Analis politik Unismuh, Andi Luhur Prianto mengatakan, setiap partai politik akan menghadapi ujian survivalnya masing-masing dan ujian historis bagi setiap partai politik. Apalagi partai baru, yang belum cukup terinstitusionalisasi dengan baik.
Kampanye Negatif
"Pola tantangannya bersifat internal dan eksternal. Kalau tidak di perhadapkan pada konflik internal, maka akan berhadapan dengan tantangan eksternal, yang umum seperti jeratan kasus korupsi pada elit strategisnya," bebernya. Contohnya, seperti PKS dan PPP yang malah pernah menghadapi keduanya. Konflik internal dan jeratan kasus elit puncaknya.
Imbasnya, kata dia, sedikit tidaknya berimbas pada kader partai. Terlebih bila mengusung seorang kandidat pada momentum Pilkada. "Setiap kasus-kasus hukum yang dihadapi elite partai, akan menjadi bahan negative campaign bagi lawan politiknya," ujarnya.
Isunya bisa dikemas untuk memojokkan kandidat yang memiliki koneksi langsung dengan elite partai yang bersangkutan. Dan secara politik, orang bisa membuat judgement atau penghakiman tanpa harus menunggu pembuktian secara hukum.
"Tentunya judgement atau penghakiman politik, tidak selalu sama dengan kebenaran yuridis. Ya, dampaknya pada citra elektoral kandidat yang diusung. Mereka akan sulit menawarkan gagasan-gagasan tentang pemerintahan bersih dan anti korupsi," jelasnya.

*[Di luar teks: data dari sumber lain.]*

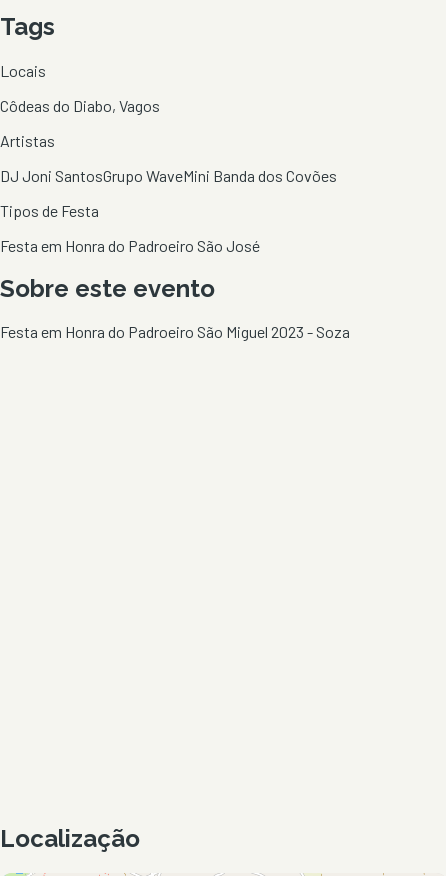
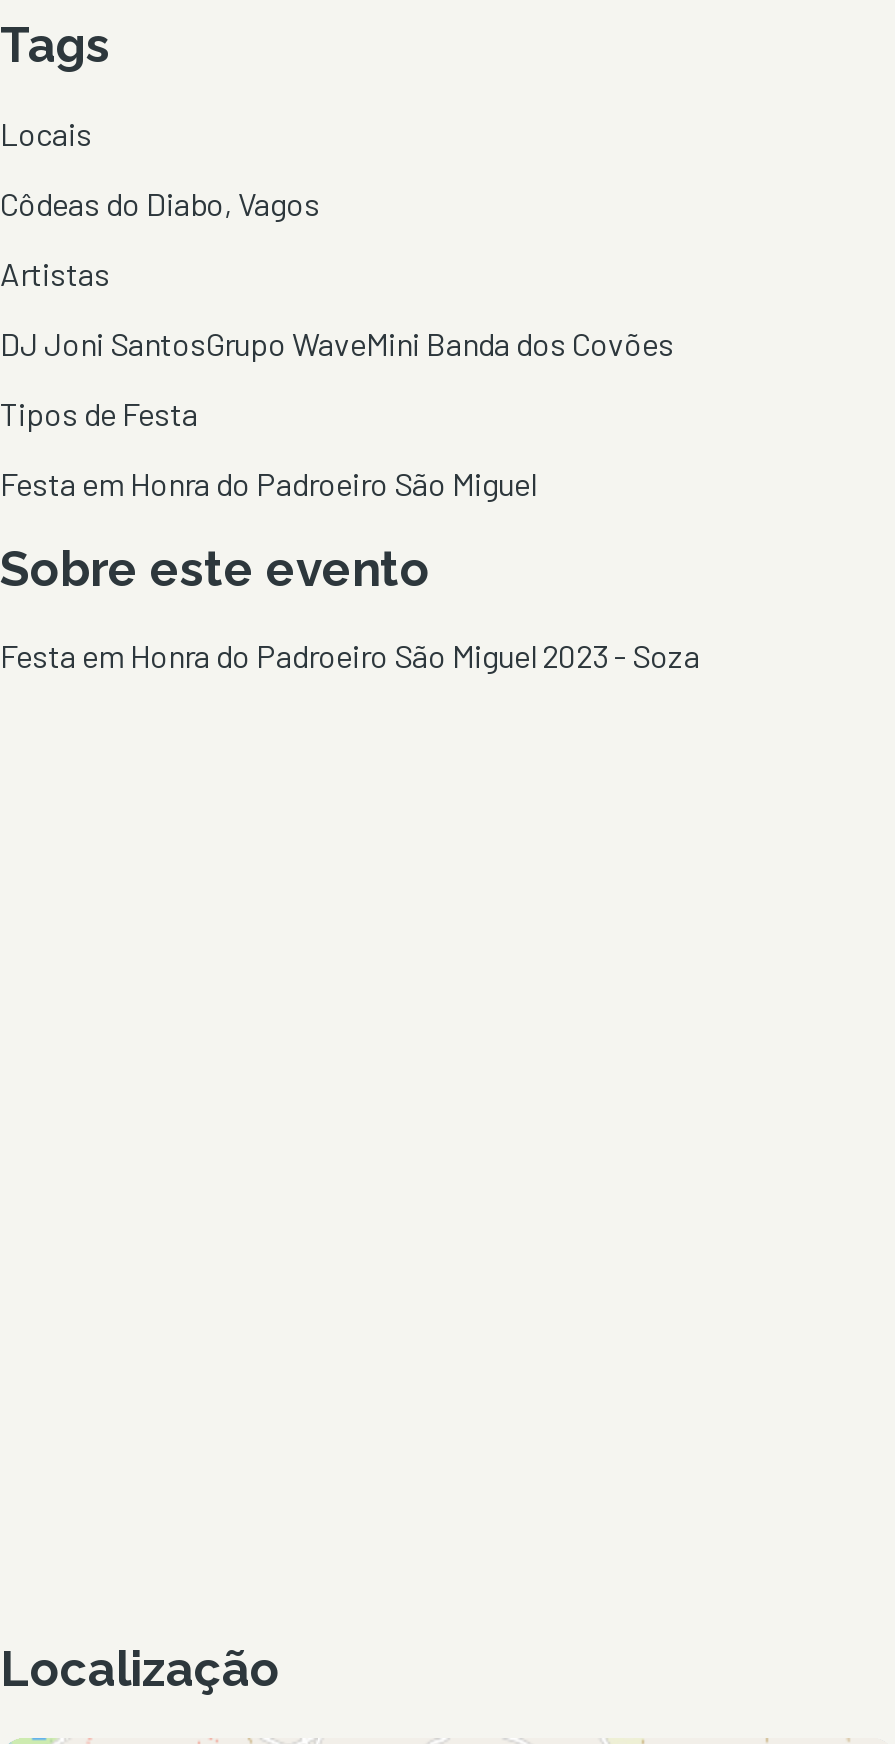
- Festa em Honra do Padroeiro São José
+ Festa em Honra do Padroeiro São Miguel
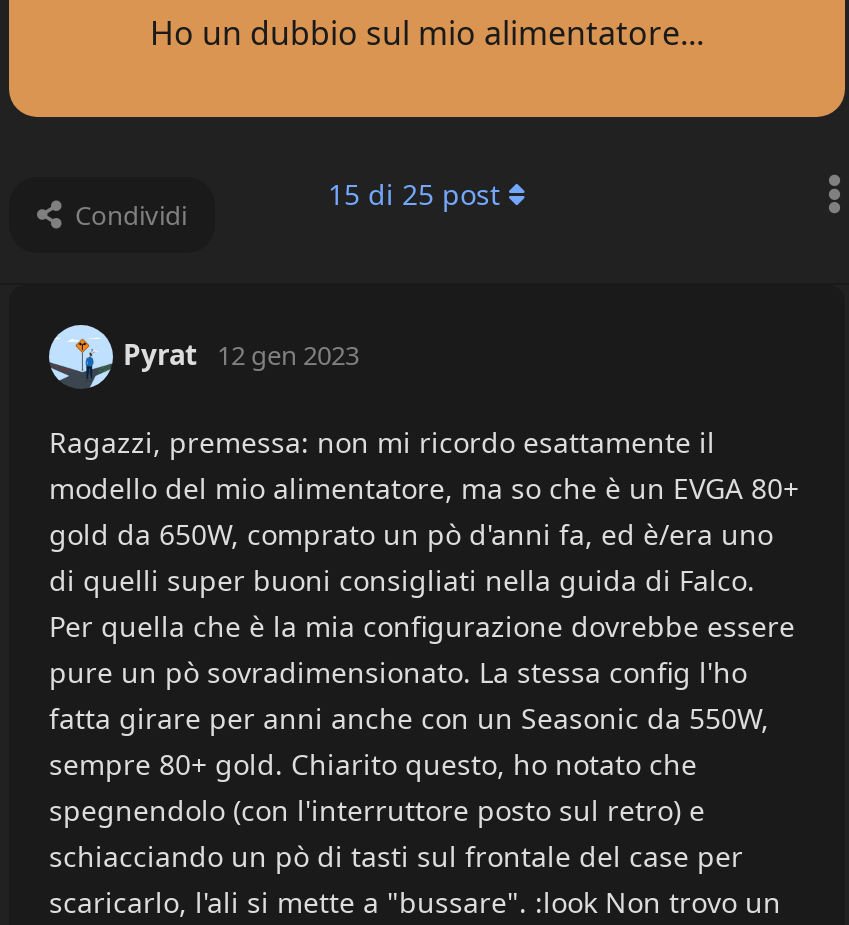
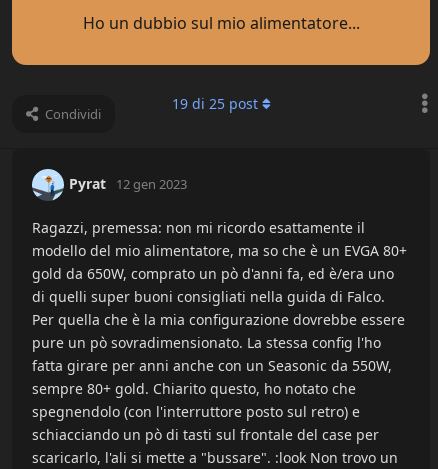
- 15 di 25 post
+ 19 di 25 post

Pakar politik Universitas Islam Negeri Alauddin Makassar (UINAM), Firdaus Muhammad mengatakan, adanya kasus pada partai pengusung membuat akan menjadi beban tersendiri bagi si paslon yang diusung. "Citra partai yang tersandera kasus tentu berpengaruh terhadap kontestasi politik apalagi dipolitisasi, setidaknya jadi beban," bebernya.
Olehnya itu, kata dia, tugas kader adalah melawan opini bahwa kasus itu ditangani berwajib. "Tidak terkait pencalonan," tegasnya.